Anybody else counting down the hours until spring break?? I don’t know if I have ever been more ready for a break than I am right now. Not that I’m super stressed, but I’m honestly so ready to just relax and breath a little bit.
Recently, I have encountered God in a super awesome way. Sometimes he just opens our eyes to things we have been blinded by. And this time, my job is to obey him.
Now obedience isn’t always my strongest quality. Ironically, in the 5th grade, I was awarded the obedience award which consisted of me (apparently) showing high levels of obedient behavior. I try so so so hard to be obedient. But truthfully, If I can push having to come face to face with obediance, I will.I try to convince myself that God actually isn’tcalling me to that thing.
When in reality, I know he is, I know I’ll have to face whatever I am running from. And I have an inclination that I am not the only person running from obedience. Especially you teenagers out there. We are the best at dodging obedience.
Going back to how God revealed himself to me recently, there was something different about this revelation. Something refreshing and very VERY challenging. He called me to obedience. He called me to discomfort, and he called me to the areas I need to fix.
It was as if he blindfolded me, took my hand, walked me into the ugliest parts of my heart, and took off the blindfold. But he didn’t walk away. He held my hand and said we are going to work on these together.
It wasn’t scary. He wasn’t punishing me for anything or pointing his righteous finger at me and saying how disappointed he was. It was as if he was saying, “My child, I think you’re ready to overcome these.”
And honestly, I am SO ready. I am so ready to stop lying to myself and to God. I am ready to step into God’s best for my life. I am ready to put on robes of righteousness and believe I have been made holy.
That is what obedience is. Obedience doesn’t have to be the word we dread hearing. It doesn’t have to be the thing that knocks us down a few pegs and reminds us that we aren’t the authority figures in our lives. Instead, obedience can be a sign of growth. A fulfillment of the promise God has made to us, that he is not done with us yet. Obedience can give us security in knowing that God has this thing all under control.
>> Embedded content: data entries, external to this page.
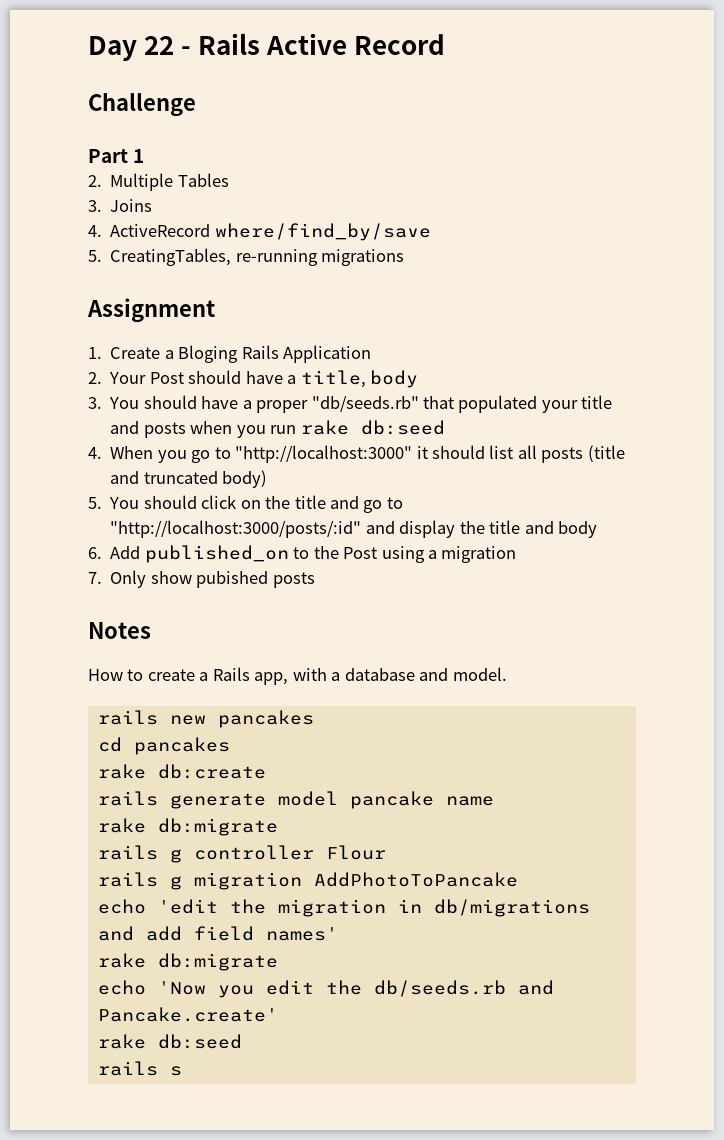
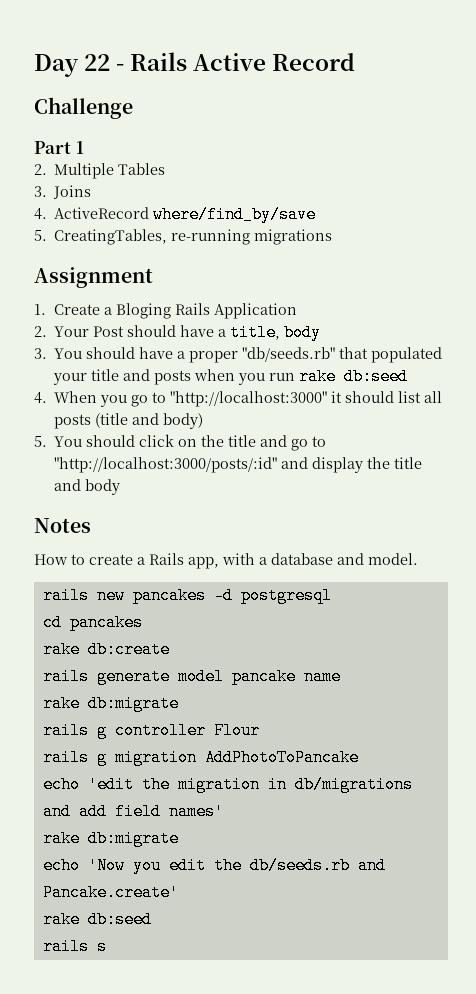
- 4. When you go to "http://localhost:3000" it should list all posts (title and truncated body)
+ 4. When you go to "http://localhost:3000" it should list all posts (title and body)
- 6. Add published_on to the Post using a migration
- 7. Only show pubished posts
- rails new pancakes
+ rails new pancakes -d postgresql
And this may just be a post to myself (which I believe most posts really are… so I’m glad you all need them too). Because I need to view obedience as an act of worship and not punishment. I need to train myself to obey God even when that means denying myself.
Notice how I said, “when that means denying myself.” Because it is a when and not an if. On most occasions, obeying God will mean denying yourself. And we just have to get used to that. Because humans are sinners. No matter how young or old you are, you are a sinner. And the opposite of a sinner is God. So, in order to obey God, you will need to deny your sinful actions.
It is not going to be easy. I can promise you that. But I can also promise, that when you obey God, you will feel so free and refreshed. You will feel closer to God and closer to a more godly you.
I love you guys, thanks for always being here for me and encouraging me to keep writing. You are amazing. Now go and obey the God of creation!!